Our client base encompasses an extremely wide range of industries, with both trailblazing new businesses as well as traditional and established companies utilising us to access cloud telephony as well as system failure backup infrastructure in their various locations.  These systems enable our customers to enjoy the best possible connection and the ability to quickly and easily reestablish access in the case of an accident or malfunction.

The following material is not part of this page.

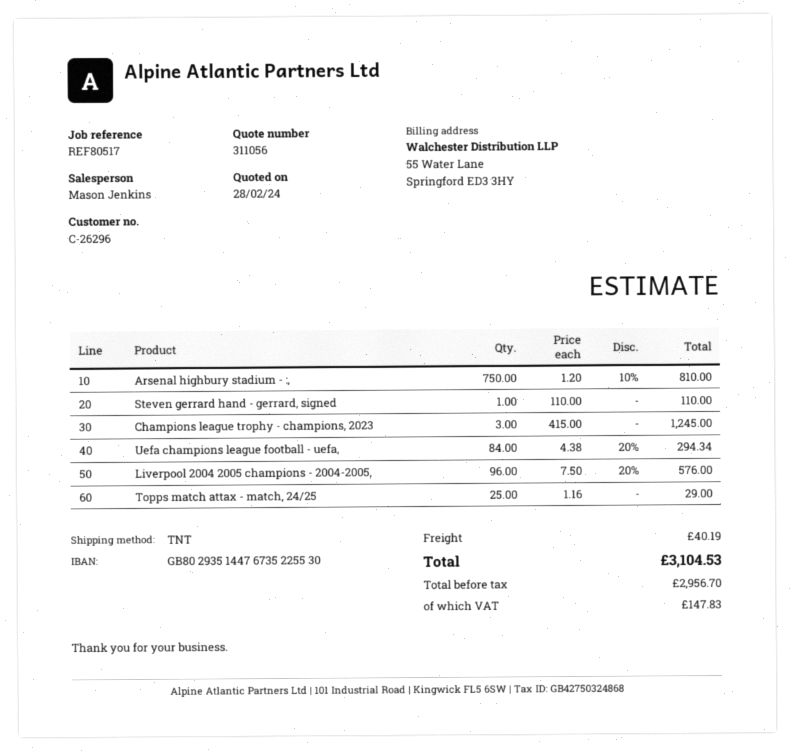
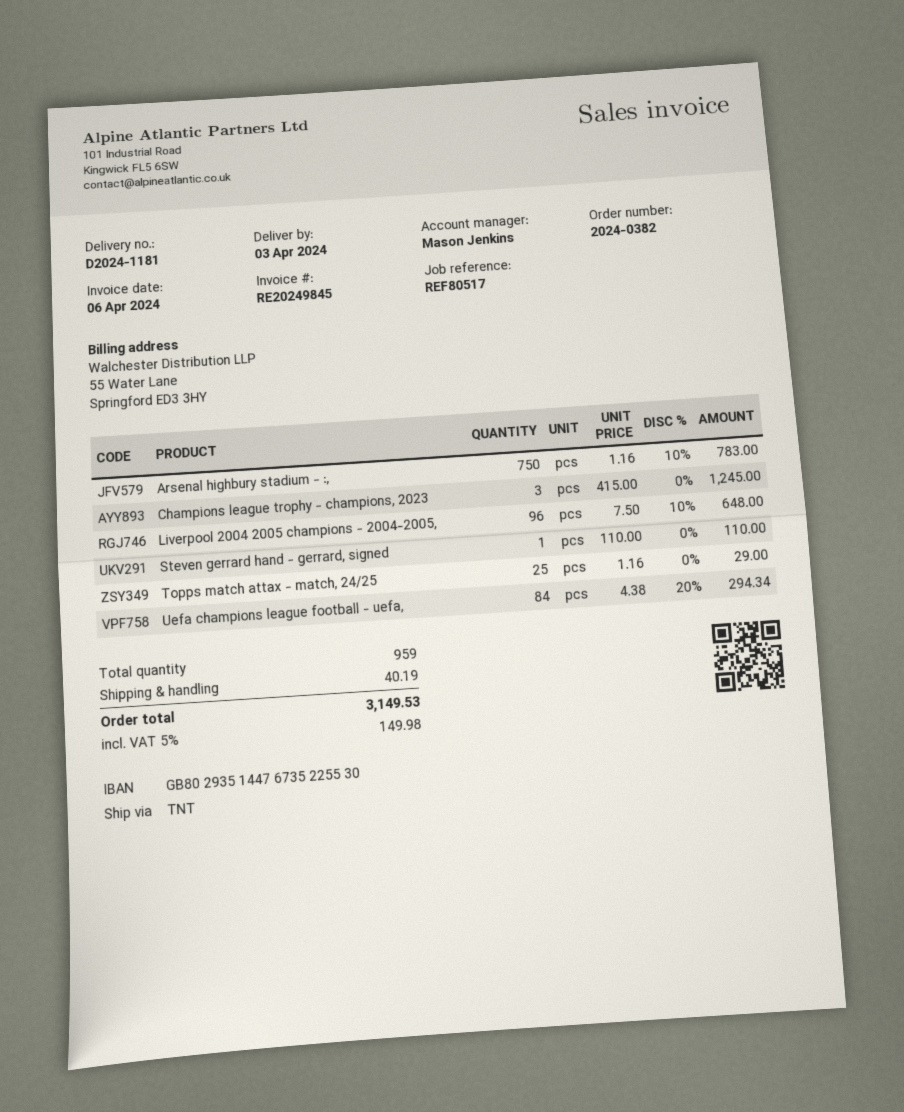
Arsenal highbury stadium - :,: 750 x 1.20 - 10% = 810.00 -> 750 x 1.16 - 10% = 783.00
Liverpool 2004 2005 champions - 2004-2005,: 96 x 7.50 - 20% = 576.00 -> 96 x 7.50 - 10% = 648.00
tax: 147.83 -> 149.98
total: 3104.53 -> 3149.53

It is no secret in the industry that even the big corporates are in the process of, en masse, cutting ties with legacy and household name telco companies, and looking to other players, including Toople.  What we can offer is reverberating around boardrooms across the country, particularly also with strong, established companies who, like everyone else, are looking to maintain or introduce the best possible connection and the best possible price.  DMSL's march of success continues unabated, and it continues to sign up new customers, also in an incredibly wide array of different lines of work.

Furthermore, we are experiencing a material increase in Toople's high bandwidth leased line orders. These orders have significantly higher values and greater margins than our core broadband orders. This is significant as it gives us better visibility on our revenue given that 50% of the initial revenue consideration is received upfront and 50% paid on customer installation completion. Often customers require civil engineering work to complete installation and in some instances, this can give a lead time of three to six months for completion.

Importantly we are growing the business whilst lowering our cost of customer acquisition and our fixed operating costs. Our sales support function in Durban South Africa, is now back to working in the office following the easing of Covid restrictions, and that is translating into higher productivity and sales figures. We are also achieving increased customer contact rates compared to those achieved in the past 18 months.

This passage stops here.